This first book in the Valley of Chaya series sets a new benchmark in Christian fiction excellence. The book is best described as an action adventure, suspense, love story. It is set in the world of human trafficking but has been written with sensitivity and care to ensure a quality read.
Life’s very simple but difficult for Ashok and Shanti, they love each other more than anything else in the world. They’re a couple of street kids living in Mumbai with high expectations of a better life tomorrow.
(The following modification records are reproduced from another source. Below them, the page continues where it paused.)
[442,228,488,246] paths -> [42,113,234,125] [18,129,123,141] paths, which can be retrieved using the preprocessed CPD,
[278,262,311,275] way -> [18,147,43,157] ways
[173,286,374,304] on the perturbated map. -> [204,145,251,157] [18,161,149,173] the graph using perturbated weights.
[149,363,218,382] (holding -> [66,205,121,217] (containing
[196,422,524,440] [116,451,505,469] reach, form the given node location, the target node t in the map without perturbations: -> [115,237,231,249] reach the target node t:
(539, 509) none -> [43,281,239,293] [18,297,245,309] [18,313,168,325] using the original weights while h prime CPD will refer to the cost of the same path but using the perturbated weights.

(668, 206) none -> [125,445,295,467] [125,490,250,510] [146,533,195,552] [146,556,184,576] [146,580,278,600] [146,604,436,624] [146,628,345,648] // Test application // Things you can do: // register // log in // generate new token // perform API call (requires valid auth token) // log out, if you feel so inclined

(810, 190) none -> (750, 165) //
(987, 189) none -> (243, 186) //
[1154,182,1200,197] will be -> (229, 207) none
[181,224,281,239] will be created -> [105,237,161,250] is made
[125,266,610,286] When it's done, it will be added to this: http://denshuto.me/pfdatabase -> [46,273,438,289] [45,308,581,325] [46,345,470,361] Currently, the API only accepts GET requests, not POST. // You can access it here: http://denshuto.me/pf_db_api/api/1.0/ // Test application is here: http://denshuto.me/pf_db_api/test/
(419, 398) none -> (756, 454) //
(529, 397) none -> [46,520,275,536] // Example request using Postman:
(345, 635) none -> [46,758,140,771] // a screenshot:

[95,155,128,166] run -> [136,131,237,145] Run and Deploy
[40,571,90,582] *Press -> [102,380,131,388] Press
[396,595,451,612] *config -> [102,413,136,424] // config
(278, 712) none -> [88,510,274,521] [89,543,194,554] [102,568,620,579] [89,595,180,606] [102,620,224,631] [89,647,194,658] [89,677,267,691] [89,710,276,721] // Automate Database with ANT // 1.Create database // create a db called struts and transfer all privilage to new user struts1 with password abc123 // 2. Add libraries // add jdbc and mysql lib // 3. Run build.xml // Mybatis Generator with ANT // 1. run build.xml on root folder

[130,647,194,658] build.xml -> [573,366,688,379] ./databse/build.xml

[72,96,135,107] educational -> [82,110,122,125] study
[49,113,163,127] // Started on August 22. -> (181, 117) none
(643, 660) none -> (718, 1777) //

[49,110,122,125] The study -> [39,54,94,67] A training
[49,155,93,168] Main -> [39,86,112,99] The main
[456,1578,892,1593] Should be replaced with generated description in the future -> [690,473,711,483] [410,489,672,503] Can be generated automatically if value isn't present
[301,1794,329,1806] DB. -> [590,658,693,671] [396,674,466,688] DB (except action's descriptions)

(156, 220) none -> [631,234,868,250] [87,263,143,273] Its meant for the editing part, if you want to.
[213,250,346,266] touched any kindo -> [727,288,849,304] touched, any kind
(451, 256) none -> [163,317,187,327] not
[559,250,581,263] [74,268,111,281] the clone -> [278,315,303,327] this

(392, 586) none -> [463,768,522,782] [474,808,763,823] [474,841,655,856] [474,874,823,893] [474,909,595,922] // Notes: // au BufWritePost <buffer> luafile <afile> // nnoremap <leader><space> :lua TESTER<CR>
Their lives are changed in an instant when Shanti is snatched away by strangers.
At the same time Australian teenager Charlotte Turner is preparing to embark on a long awaited trip to India. Despite a major planning setback and family difficulties Charlotte leaves for India, but with very mixed emotions.
You will fall in love with these characters and live their journey as though you were there, the story is breath taking and heart breaking but this is a book you will enjoy and remember for ever.
Read an excerpt from the book:
“Ashok loved Shanti. His eyebrows drew together as he watched Shanti play in the dirt, a piece of broken plastic, her toy. He was her brother, and it was his job to look after her and keep her safe. The responsibility weighed heavily on his ten-year-old shoulders. It had always been only the two of them. They must have had parents, but as he tried to visualize his mother’s face, no memory came to mind. Shanti depended on him for everything. Her chocolate-brown eyes mirrored her trust and lack of concern for the things he worried about. Yesterday Ashok noticed some men watching Shanti, his stomach churned at the danger she could be in. He’d heard of young girls disappearing off the streets, and he’d tried to explain to her about being careful, but she didn’t understand. Shanti was only little.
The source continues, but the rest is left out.